Friday, October 31, 2008
On another note, I found a new pair of shoes (out of three that came from zappos.com today). Size 6WW and they're still slightly narrow. Insane!
We're leaving for Chicago tomorrow. Should have some fun stories from there.
Sunday, October 26, 2008
For some time, I have been thinking off and on about cutting sugar and to what extent, etc, etc. I've done it in the past for specific occasions (wedding, trip back home, etc), but not as a lifestyle change.
I think I'm ready to try it.
I am going to start with cutting the obvious sugar - like food that exists purely because of its sugar content (ice cream, candy, cookies, etc). Then I'll monitor the difference in how I feel for a few weeks. My guess is that I'll feel so fabulous that I will want to continue cutting down (e.g. replace butter and preserves on the english muffin with peanut butter).
I can do this!
Monday, October 20, 2008
This seems to be more challenging than the whole food and energy thing. I think fashion is slightly behind the curve when it comes to using organic materials and fair labor. It's hard to even know where to start. Some companies do call out on the clothes that they are 100% organic cotton (e.g. Levi's with an embroidered lowercase "e" inside the front pocket). However, they appear to be far and in between.
The classic example of an environmentally conscious apparel company is Patagonia. They are also mentioned in books like Good Business for their overall contribution to the "greater good" as part of the business world. They have set some pretty awesome examples as to how a company can be environmentally responsible and still do very well. Now, their clothes are not cheap, but from what I understand, they last a long time. And the coolest part is when you're done with your garment, you can send it back to Patagonia to be recycled.
I found another site called green loop that sells environmentally responsible fashion. It has some pretty nice stuff. (As my TreeHugger teachers point out, dressing responsibly doesn't mean you have to look like a Hippie - not that there's anything wrong with that...) I bought the shirt shown above. It's called "Sun Rays." That makes me happy.
I tried going to zappos.com (my favorite shoe store) to find some eco-friendly shoes. My guess is the suppliers have not tagged all their shoes properly with this classification, because it only produced six results in women's shoes. My guess is this number will be very different in a year.
Moving on to makeup... I'm slowly trying to wean myself from makeup. So far, I've cut out blush. Next will probably be eye shadow. However, I'm probably not going to get away from foundation unless I want to look like Rudolph. I've been happily using Clinique products for 15 years and have never considered anything else. Unfortunately, I cannot find anything on their site which indicates they are doing anything related to trying to save the earth... I may have to look at alternatives. Mary Kay plants trees. Then there is Ecco Bella which is all about healthy beauty. The Body Shop has been working for all kinds of causes for as long as I can remember. They would be another good option. So, next time I run out of foundation, I'll definitely be trying one of these out.

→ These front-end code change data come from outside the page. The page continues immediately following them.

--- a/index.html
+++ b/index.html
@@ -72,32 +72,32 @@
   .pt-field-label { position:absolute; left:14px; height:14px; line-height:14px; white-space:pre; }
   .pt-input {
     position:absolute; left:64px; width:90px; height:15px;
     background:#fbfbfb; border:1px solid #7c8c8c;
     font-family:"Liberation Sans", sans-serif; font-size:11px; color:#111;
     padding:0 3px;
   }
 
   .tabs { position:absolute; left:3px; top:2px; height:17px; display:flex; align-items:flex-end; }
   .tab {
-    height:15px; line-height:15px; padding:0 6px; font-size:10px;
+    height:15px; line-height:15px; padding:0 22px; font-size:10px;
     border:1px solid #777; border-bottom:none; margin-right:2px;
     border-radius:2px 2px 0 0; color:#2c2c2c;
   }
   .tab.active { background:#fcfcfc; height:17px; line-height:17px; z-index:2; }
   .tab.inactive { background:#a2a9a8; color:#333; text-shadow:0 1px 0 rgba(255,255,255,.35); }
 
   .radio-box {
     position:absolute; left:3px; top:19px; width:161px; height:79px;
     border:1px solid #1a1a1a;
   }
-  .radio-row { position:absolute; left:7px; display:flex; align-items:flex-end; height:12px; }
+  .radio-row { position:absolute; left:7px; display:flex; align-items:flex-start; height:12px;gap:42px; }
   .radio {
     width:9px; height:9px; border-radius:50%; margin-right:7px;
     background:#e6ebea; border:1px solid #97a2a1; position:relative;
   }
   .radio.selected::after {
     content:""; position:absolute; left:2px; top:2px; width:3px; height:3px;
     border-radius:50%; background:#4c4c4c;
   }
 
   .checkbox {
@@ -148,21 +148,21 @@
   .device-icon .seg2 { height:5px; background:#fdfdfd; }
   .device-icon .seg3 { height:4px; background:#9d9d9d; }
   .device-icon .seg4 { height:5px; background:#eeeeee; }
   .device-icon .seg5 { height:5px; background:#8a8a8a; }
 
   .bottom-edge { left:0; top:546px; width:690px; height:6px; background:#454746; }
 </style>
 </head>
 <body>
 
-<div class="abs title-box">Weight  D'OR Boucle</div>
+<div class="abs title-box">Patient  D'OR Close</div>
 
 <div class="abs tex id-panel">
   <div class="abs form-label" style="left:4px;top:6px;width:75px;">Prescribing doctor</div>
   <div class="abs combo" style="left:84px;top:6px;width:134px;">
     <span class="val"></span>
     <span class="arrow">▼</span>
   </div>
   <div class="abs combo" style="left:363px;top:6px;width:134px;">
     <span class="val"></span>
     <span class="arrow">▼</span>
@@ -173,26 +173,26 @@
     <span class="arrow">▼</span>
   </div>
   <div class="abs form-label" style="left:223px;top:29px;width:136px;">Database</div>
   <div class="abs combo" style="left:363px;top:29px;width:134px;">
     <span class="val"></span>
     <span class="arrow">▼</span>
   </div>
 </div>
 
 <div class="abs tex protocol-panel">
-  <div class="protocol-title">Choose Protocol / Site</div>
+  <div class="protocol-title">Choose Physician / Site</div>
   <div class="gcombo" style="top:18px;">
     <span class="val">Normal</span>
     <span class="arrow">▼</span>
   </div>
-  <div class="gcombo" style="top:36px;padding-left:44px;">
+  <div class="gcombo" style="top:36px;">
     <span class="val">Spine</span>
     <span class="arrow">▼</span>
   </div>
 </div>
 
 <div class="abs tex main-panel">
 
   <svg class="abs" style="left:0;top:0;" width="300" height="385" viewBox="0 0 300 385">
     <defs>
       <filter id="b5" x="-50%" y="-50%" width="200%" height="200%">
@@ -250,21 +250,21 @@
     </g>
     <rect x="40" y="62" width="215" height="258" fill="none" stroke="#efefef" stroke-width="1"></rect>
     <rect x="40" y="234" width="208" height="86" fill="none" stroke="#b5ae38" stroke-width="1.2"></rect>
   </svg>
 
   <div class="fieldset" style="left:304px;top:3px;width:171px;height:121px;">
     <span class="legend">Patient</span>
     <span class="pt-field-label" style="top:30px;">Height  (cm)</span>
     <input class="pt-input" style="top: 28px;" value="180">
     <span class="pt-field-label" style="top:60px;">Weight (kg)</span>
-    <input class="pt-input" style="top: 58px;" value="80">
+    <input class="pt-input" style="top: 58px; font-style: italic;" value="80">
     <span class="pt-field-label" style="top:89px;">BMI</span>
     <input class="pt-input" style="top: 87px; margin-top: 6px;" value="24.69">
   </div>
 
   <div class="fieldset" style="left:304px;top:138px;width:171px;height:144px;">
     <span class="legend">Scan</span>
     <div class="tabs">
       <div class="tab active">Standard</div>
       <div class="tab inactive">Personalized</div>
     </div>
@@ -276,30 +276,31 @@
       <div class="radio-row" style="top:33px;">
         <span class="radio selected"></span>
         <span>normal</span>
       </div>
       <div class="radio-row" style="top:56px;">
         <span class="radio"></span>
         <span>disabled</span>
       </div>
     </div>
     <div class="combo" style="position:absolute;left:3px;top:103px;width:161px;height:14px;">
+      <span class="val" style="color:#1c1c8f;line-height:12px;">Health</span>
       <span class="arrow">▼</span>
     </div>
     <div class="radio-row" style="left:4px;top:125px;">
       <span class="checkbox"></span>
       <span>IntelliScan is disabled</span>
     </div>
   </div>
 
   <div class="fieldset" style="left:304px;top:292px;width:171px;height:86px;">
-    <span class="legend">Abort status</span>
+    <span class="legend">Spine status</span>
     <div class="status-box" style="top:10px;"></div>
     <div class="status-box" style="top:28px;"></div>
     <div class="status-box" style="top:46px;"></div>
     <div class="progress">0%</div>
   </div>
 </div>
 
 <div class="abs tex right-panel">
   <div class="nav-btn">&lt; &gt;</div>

I'm a budding TreeHugger, OK?
Sunday, October 19, 2008
The other morning, Rebecka stumbled into the kitchen and groaned: "It is going to be a horrible day!" I took a deep breath and started talking about the fact that her attitude about the day probably wasn't going to help it much. Magically, she agreed. We then proceeded to break down the day class by class and talk about the challenges and potential solutions to each segment. Once we were done, the day seemed a lot more manageable and she left happily for school. It ended up being a better day than initially expected!

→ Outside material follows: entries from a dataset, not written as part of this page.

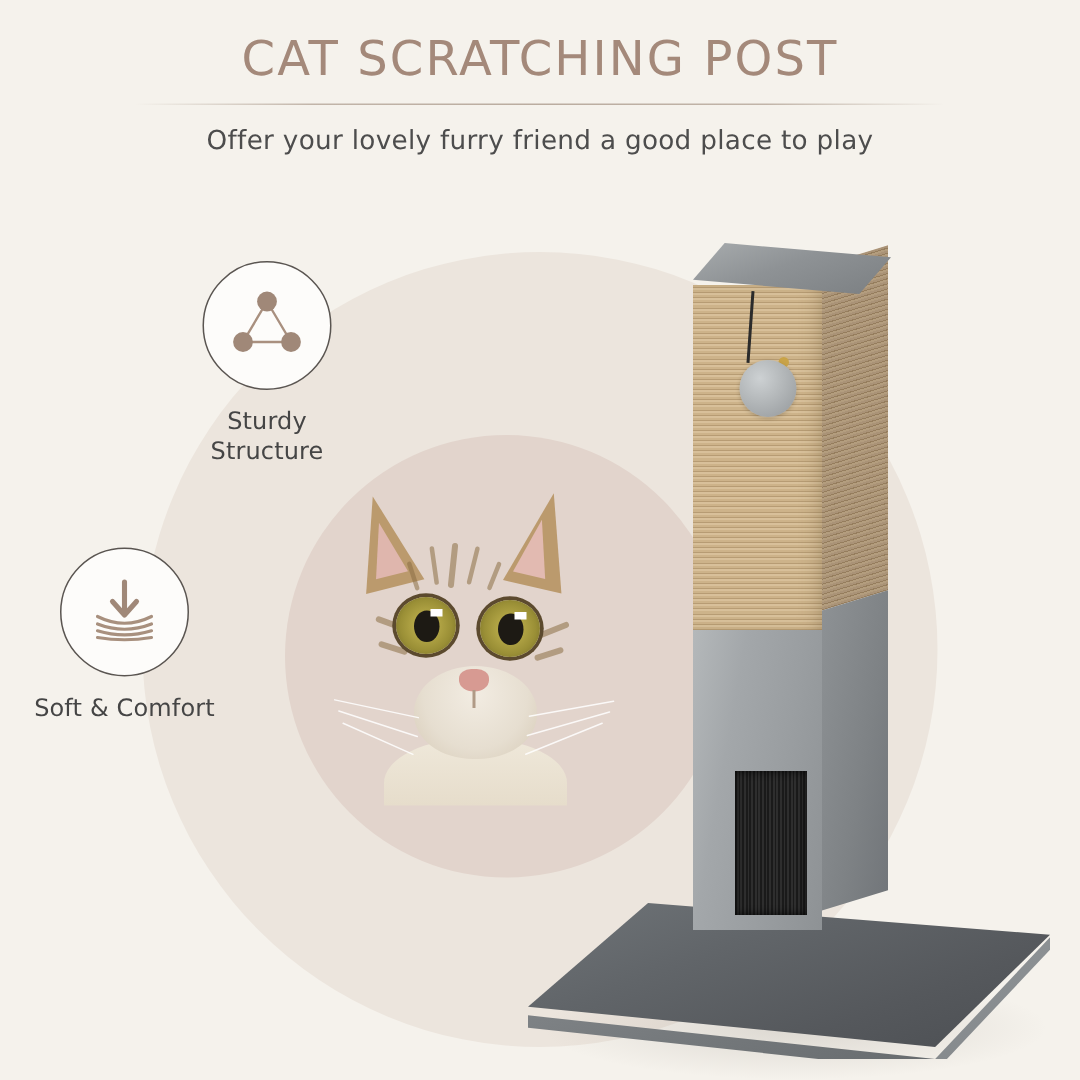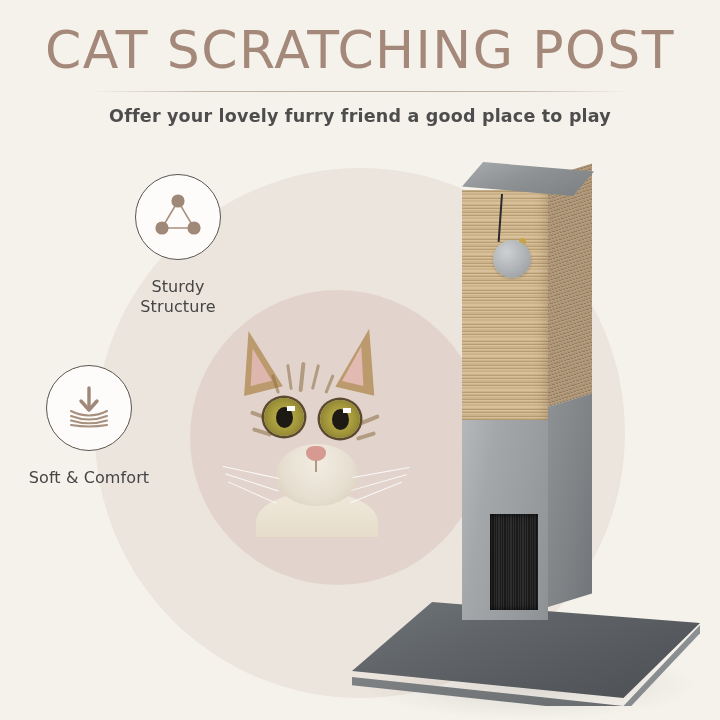--- a/index.html
+++ b/index.html
@@ -25,58 +25,58 @@
     left:190px; top:290px;
     width:295px; height:295px;
     border-radius:50%;
     background:#e2d4cc;
   }
 
   
   .header{ position:absolute; left:0; top:0; width:720px; text-align:center; z-index:6;}
   .title{
     font-family:"DejaVu Sans", sans-serif;
-    font-size:52px;
+    font-size:32px;
     letter-spacing:1.4px;
     color:#a4897a;
     font-weight:400;
     margin-top:22px;
     line-height:1.1;
   }
   .divider{
     width:540px; height:1px; margin:12px auto 0;
     background:linear-gradient(to right,rgba(176,160,146,0) 0%,rgba(176,160,146,.75) 22%,rgba(176,160,146,.85) 50%,rgba(176,160,146,.75) 78%,rgba(176,160,146,0) 100%);
   }
   .subtitle{
     font-size:17.5px;
     color:#4d4d4d;
     margin-top:14px;
     letter-spacing:.2px;
-    font-weight:700;
+    font-weight:400;
   }
 
   
   .feature{ position:absolute; z-index:7; text-align:center; }
   .badge{
     width:86px; height:86px; border-radius:50%;
     background:#fdfcfa;
     border:1.3px solid #5a5551;
     display:flex; align-items:center; justify-content:center;
     margin:0 auto;
   }
   .f-label{
-    margin-top:17px;
+    margin-top:11px;
     font-size:16px;
     line-height:1.25;
     color:#454545;
     white-space:pre-line;
     letter-spacing:.1px;
   }
   #feature-sturdy   { left:132px; top:174px; width:92px;  }
-  #feature-soft     { left:46px;  top:365px; width:86px;  }
+  #feature-soft     { left:40px;  top:365px; width:86px;  }
   #feature-soft .f-label{ width:160px; margin-left:-37px; }
   #feature-assembly { left:140px; top:548px; width:92px;  }
 
   
   .product{ position:absolute; left:330px; top:150px; width:390px; height:570px; z-index:5; }
 
   .post-shadow{
     position:absolute; left:30px; top:500px; width:340px; height:70px;
     background:radial-gradient(ellipse at 50% 50%, rgba(120,110,100,.20), rgba(120,110,100,0) 70%);
   }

This is a good example of how simply looking at something in a positive light can have a profound impact on reality. Thinking positively about a presentation, meeting, or dreaded party will most definitely make it more enjoyable and less stressful.
I also use positive thinking to try to stay well. If I feel like I might be getting sick, I start thinking positive thoughts to put a stop to it right then and there. It usually works! I can't tell you why or how, but it does. Every now and then, I will also accompany this with a half day of rest to "nip it in the bud." It has proven a very effective mechanism to avoid long drawn-out illnesses.

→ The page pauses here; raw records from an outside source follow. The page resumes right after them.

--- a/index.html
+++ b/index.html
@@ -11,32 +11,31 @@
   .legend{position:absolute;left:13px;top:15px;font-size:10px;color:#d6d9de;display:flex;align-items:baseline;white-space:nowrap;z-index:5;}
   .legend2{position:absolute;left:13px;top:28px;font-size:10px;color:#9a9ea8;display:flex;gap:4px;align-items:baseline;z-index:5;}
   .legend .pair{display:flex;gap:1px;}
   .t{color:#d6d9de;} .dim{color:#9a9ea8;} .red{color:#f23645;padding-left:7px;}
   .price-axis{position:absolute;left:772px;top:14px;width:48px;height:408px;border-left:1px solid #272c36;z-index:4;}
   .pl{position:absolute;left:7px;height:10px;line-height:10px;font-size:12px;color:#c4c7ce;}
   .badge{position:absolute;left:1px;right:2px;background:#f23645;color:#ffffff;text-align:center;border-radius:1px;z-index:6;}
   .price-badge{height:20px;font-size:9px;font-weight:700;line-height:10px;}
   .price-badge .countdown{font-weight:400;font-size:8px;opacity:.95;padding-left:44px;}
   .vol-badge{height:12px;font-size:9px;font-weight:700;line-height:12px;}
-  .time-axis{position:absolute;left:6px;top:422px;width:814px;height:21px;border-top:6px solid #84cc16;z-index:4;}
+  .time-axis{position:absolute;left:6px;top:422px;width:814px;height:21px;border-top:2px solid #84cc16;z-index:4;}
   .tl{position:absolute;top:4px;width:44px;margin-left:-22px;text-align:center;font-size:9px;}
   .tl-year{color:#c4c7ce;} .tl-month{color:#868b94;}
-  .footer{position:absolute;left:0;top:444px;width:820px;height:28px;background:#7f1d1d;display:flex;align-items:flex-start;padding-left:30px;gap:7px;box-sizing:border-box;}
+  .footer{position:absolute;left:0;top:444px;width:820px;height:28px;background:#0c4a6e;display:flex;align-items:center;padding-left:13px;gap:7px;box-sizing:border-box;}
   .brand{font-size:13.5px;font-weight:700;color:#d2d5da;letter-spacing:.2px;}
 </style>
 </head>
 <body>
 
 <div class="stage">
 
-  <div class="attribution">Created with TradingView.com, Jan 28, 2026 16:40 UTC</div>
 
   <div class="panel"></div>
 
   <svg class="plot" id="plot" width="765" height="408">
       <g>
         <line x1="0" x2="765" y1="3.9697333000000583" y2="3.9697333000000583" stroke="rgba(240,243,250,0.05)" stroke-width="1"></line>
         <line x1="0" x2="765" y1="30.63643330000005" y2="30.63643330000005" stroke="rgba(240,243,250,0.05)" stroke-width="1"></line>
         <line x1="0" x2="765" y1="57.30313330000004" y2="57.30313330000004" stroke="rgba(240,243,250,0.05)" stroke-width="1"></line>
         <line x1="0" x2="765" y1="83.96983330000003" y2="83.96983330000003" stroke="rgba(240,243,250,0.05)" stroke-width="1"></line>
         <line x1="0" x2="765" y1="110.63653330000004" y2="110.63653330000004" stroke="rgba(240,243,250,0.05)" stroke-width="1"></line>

Finally, there are obviously days where I cannot muster up enough positive energy to pull all this off. Those days, it's important to know what your limits are. Is there risk you might blow up in a meeting? (Maybe that's just me...) Then reschedule and go to a coffee shop, chill out with a good book for a couple of hours and come back refreshed. Or take a brisk walk and get all the negative thoughts out of your head. It's amazing what a beautiful autumn day can do for the psyche.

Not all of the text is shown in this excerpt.